Copy out all of the entries below without any change.

_ _ _ _ _

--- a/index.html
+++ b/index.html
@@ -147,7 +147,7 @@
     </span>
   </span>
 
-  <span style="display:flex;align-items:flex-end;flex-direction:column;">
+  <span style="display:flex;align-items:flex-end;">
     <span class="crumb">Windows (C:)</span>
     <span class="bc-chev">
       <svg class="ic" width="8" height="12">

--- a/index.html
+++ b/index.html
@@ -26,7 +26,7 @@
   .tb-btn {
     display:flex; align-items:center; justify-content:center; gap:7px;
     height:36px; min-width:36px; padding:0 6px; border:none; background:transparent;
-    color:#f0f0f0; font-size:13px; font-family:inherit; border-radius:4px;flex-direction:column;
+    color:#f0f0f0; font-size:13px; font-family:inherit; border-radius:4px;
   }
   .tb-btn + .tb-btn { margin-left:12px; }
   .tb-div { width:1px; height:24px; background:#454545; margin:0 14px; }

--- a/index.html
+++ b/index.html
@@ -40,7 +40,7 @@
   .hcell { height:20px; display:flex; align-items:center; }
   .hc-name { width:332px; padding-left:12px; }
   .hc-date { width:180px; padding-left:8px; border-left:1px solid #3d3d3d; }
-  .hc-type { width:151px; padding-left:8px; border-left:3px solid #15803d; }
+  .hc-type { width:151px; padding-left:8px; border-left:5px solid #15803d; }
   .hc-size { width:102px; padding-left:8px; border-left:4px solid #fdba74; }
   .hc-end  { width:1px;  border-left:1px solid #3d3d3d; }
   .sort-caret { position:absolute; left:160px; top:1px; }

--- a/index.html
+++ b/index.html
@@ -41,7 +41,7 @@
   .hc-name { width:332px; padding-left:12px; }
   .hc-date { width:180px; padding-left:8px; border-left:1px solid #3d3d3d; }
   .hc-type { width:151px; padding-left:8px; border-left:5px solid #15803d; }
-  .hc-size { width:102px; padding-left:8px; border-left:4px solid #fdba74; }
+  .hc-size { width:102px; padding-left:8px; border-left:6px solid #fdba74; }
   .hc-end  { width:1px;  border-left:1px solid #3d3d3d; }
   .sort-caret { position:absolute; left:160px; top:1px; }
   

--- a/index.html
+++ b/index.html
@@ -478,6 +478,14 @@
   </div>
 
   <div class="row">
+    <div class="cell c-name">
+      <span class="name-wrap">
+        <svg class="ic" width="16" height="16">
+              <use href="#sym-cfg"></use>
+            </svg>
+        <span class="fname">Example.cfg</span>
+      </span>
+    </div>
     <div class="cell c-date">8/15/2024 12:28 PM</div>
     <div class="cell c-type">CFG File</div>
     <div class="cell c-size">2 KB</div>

_ _ _ _ _

Your response:
--- a/index.html
+++ b/index.html
@@ -147,7 +147,7 @@
     </span>
   </span>
 
-  <span style="display:flex;align-items:flex-end;flex-direction:column;">
+  <span style="display:flex;align-items:flex-end;">
     <span class="crumb">Windows (C:)</span>
     <span class="bc-chev">
       <svg class="ic" width="8" height="12">

--- a/index.html
+++ b/index.html
@@ -26,7 +26,7 @@
   .tb-btn {
     display:flex; align-items:center; justify-content:center; gap:7px;
     height:36px; min-width:36px; padding:0 6px; border:none; background:transparent;
-    color:#f0f0f0; font-size:13px; font-family:inherit; border-radius:4px;flex-direction:column;
+    color:#f0f0f0; font-size:13px; font-family:inherit; border-radius:4px;
   }
   .tb-btn + .tb-btn { margin-left:12px; }
   .tb-div { width:1px; height:24px; background:#454545; margin:0 14px; }

--- a/index.html
+++ b/index.html
@@ -40,7 +40,7 @@
   .hcell { height:20px; display:flex; align-items:center; }
   .hc-name { width:332px; padding-left:12px; }
   .hc-date { width:180px; padding-left:8px; border-left:1px solid #3d3d3d; }
-  .hc-type { width:151px; padding-left:8px; border-left:3px solid #15803d; }
+  .hc-type { width:151px; padding-left:8px; border-left:5px solid #15803d; }
   .hc-size { width:102px; padding-left:8px; border-left:4px solid #fdba74; }
   .hc-end  { width:1px;  border-left:1px solid #3d3d3d; }
   .sort-caret { position:absolute; left:160px; top:1px; }

--- a/index.html
+++ b/index.html
@@ -41,7 +41,7 @@
   .hc-name { width:332px; padding-left:12px; }
   .hc-date { width:180px; padding-left:8px; border-left:1px solid #3d3d3d; }
   .hc-type { width:151px; padding-left:8px; border-left:5px solid #15803d; }
-  .hc-size { width:102px; padding-left:8px; border-left:4px solid #fdba74; }
+  .hc-size { width:102px; padding-left:8px; border-left:6px solid #fdba74; }
   .hc-end  { width:1px;  border-left:1px solid #3d3d3d; }
   .sort-caret { position:absolute; left:160px; top:1px; }
   

--- a/index.html
+++ b/index.html
@@ -478,6 +478,14 @@
   </div>
 
   <div class="row">
+    <div class="cell c-name">
+      <span class="name-wrap">
+        <svg class="ic" width="16" height="16">
+              <use href="#sym-cfg"></use>
+            </svg>
+        <span class="fname">Example.cfg</span>
+      </span>
+    </div>
     <div class="cell c-date">8/15/2024 12:28 PM</div>
     <div class="cell c-type">CFG File</div>
     <div class="cell c-size">2 KB</div>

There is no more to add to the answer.